La recientes redadas en casas de comercio de divisas y los nuevos poderes otorgados a la agencia nacional de espionaje para evitar ataques especulativos pusieron el valor del peso en el mercado negro esta semana a sus niveles más bajos desde que Argentina, el año pasado, dejó de pagar su deuda externa por segunda vez en este siglo.

Sin embargo, se espera que de las elecciones presidenciales de octubre emerja una administración más favorable al mercado, y los inversionistas esperan que una de las principales prioridades del nuevo gobierno será deshacer los controles de capital. Todo esto ha provocado un acalorado debate sobre cómo calmar una situación que ha provocado una sequía de inversiones en Argentina.

«Como siempre sucede con este tipo de controles, es mucho más complicado deshacerse de ellos que implementarlos, dice José Luis Espert, economista argentino.

Los dos candidatos principales abogan por métodos muy diferentes. Daniel Scioli, gobernador de la provincia de Buenos Aires, respaldado por la Sra. Fernández, favorece un enfoque más gradual, aunque existe una creciente preocupación de que sus vínculos gubernamentales limitarán su margen de maniobra.

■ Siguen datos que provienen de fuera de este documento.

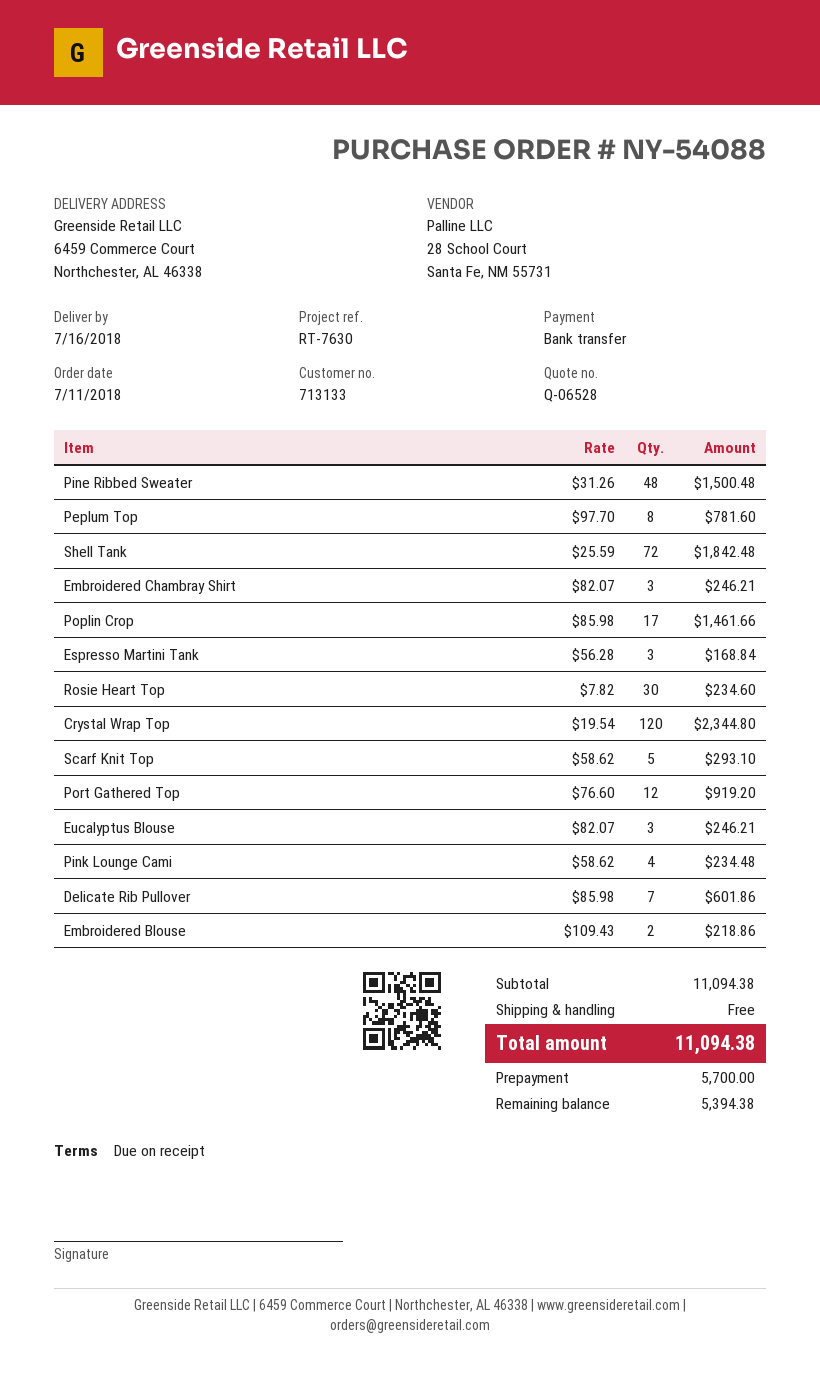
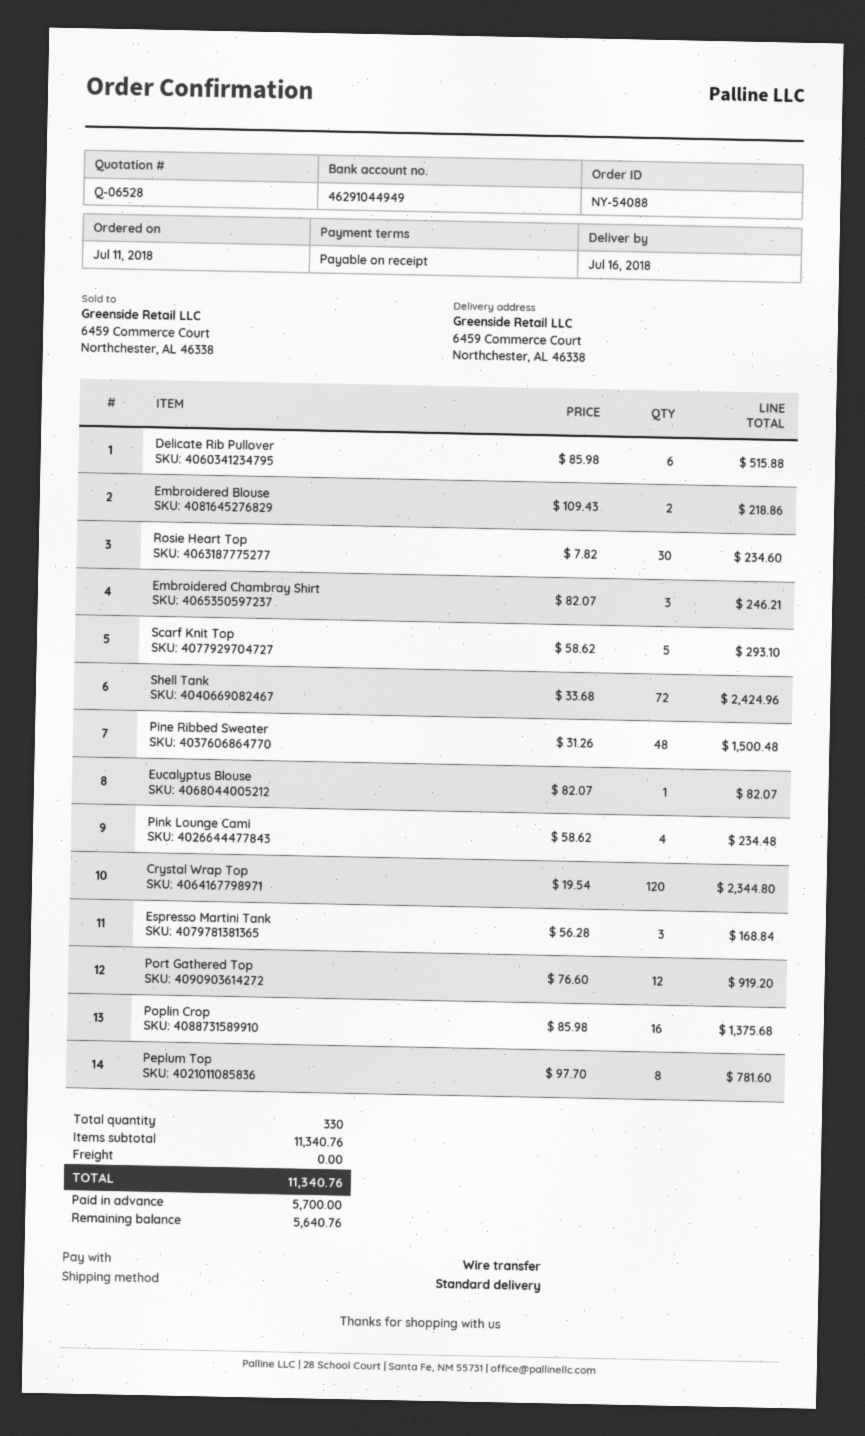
Shell Tank: 72 x 25.59 = 1842.48 -> 72 x 33.68 = 2424.96
Poplin Crop: 17 x 85.98 = 1461.66 -> 16 x 85.98 = 1375.68
Eucalyptus Blouse: 3 x 82.07 = 246.21 -> 1 x 82.07 = 82.07
Delicate Rib Pullover: 7 x 85.98 = 601.86 -> 6 x 85.98 = 515.88
subtotal: 11094.38 -> 11340.76
total: 11094.38 -> 11340.76
balance: 5394.38 -> 5640.76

Mauricio Macri, el centroderechista alcalde de la ciudad de Buenos Aires, respaldado por los mercados, prefiere una solución más inmediata.

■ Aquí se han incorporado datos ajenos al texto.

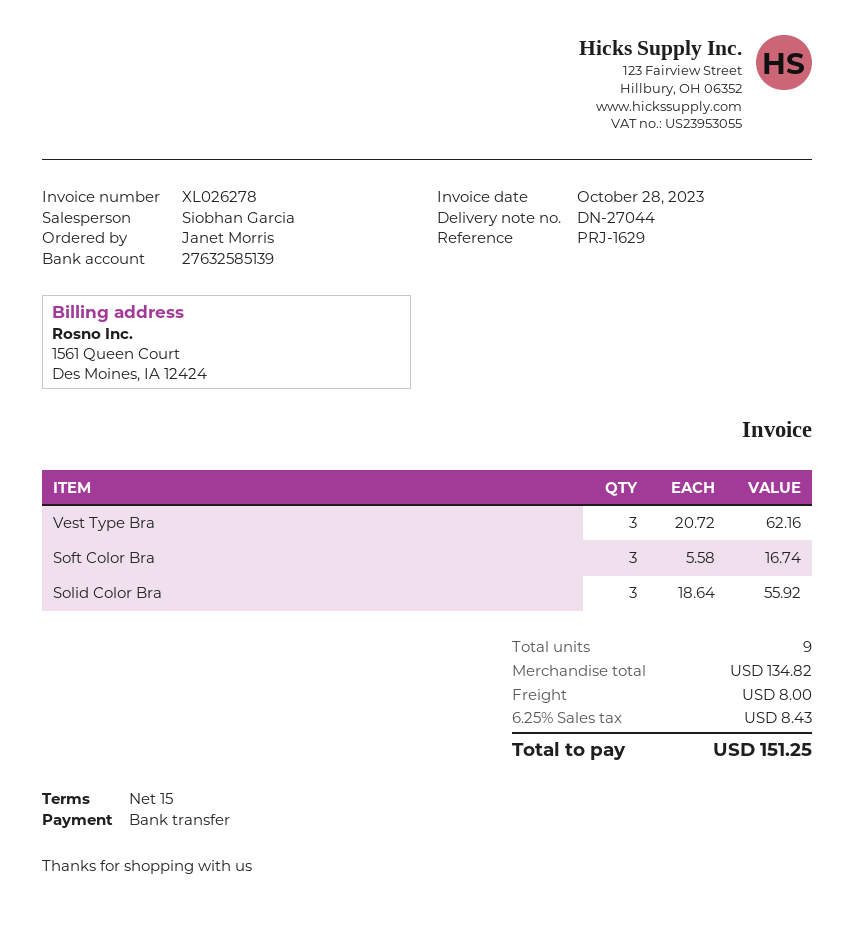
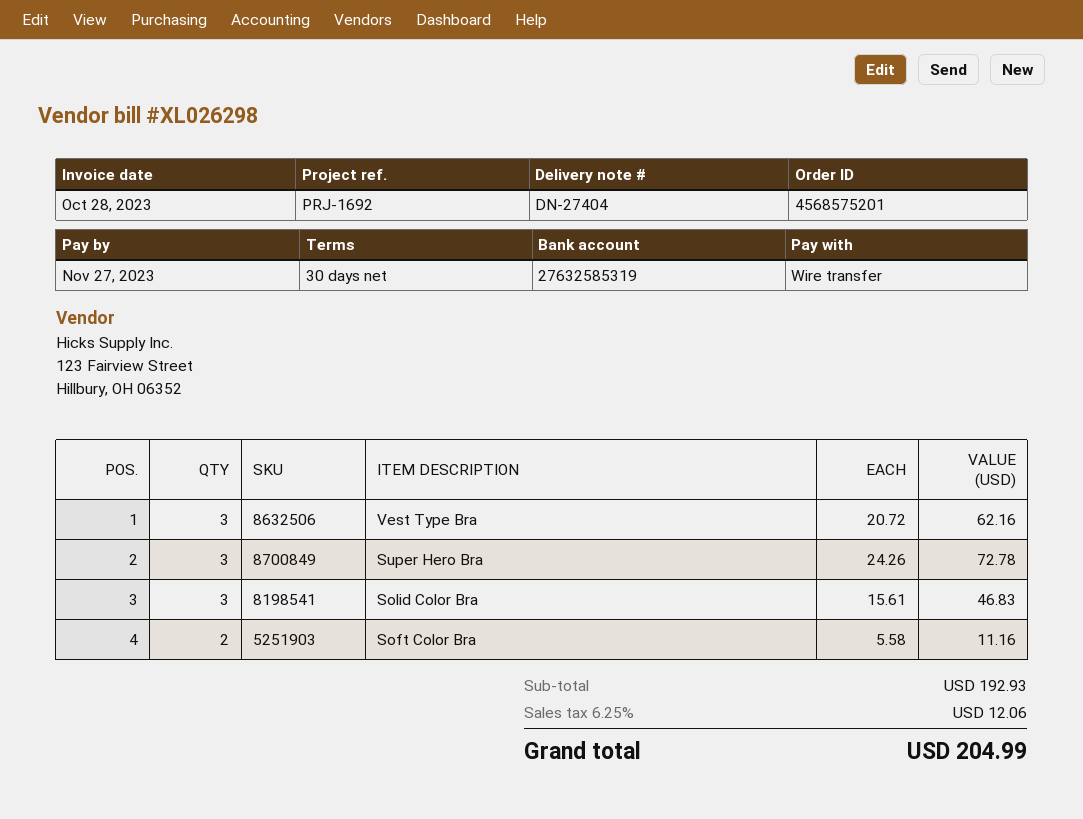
delivery note number: DN-27044 -> DN-27404
invoice number: XL026278 -> XL026298
payment terms: 15 days -> 30 days
reference: PRJ-1629 -> PRJ-1692
bank account: 27632585139 -> 27632585319
Soft Color Bra: 3 x 5.58 = 16.74 -> 2 x 5.58 = 11.16
Solid Color Bra: 3 x 18.64 = 55.92 -> 3 x 15.61 = 46.83
Super Hero Bra: none -> 3 x 24.26 = 72.78
subtotal: 134.82 -> 192.93
shipping: 8.00 -> none
tax: 6.25% = 8.43 -> 6.25% = 12.06
total: 151.25 -> 204.99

Aunque el señor Espert también recomienda una eliminación rápida de los controles de capital, dice que debe ir acompañada de un «plan económico técnicamente sólido» que inspire gran confianza en los mercados. «Sin un plan creíble, la terapia de choque puede ser tan perjudicial como un enfoque más gradual», advierte.

José Urtubey, vicepresidente de la Unión Industrial Argentina (UIA), una poderosa cámara de comercio, pone en duda que la terapia de choque funcione. Aunque los controles de capital desempeñaron un papel importante en la contracción del 2,6% por en el sector industrial argentino el año pasado la divisa es esencial para importar los materiales necesarios para la producción industrial el señor Urtubey teme que las reservas de los bancos centrales no puedan soportar la presión sobre la moneda generada por la eliminación repentina de los controles. «El remedio podría ser peor que la enfermedad», dice.

Esta resistencia al cambio explica por qué el señor Espert cree que la volátil economía argentina ha quedado atascada durante el último medio siglo en un «triángulo vicioso», cuyos vértices son una crisis, seguida de un rebote y luego mediocridad lo cual, cada aproximadamente 10 años, conduce a otra crisis.

«Pronto habrá otra», dice, señalando la falta de consenso sobre cómo solucionar los graves desequilibrios macroeconómicos del país, especialmente el enorme déficit fiscal, que teme provocará más mediocridad. «Para Argentina es muy difícil escapar de ese triángulo. Padecemos de una especie de síndrome de Estocolmo económico», dice.

Si el futuro de la economía argentina es tan sombrío como teme el señor Espert, sería una buena noticia para bitcoin, que todavía está dando sus primeros pasos en Argentina con sólo unos 6.000 a 8.000 usuarios.

Franco Daniel Amati, cofundador de Bitcoin Argentina, una especie de embajada para bitcoin en el corazón del distrito financiero de Buenos Aires, se muestra optimista sobre las perspectivas de la moneda digital en un país donde sólo la mitad de la población le confía su dinero al sistema bancario formal.

«Una crisis de inflación recurrente, los controles de capital y la represión financiera general hacen la vida muy difícil en Argentina. Cada vez más personas buscan maneras de evitar estos problemas, y bitcoin es la solución perfecta», dice.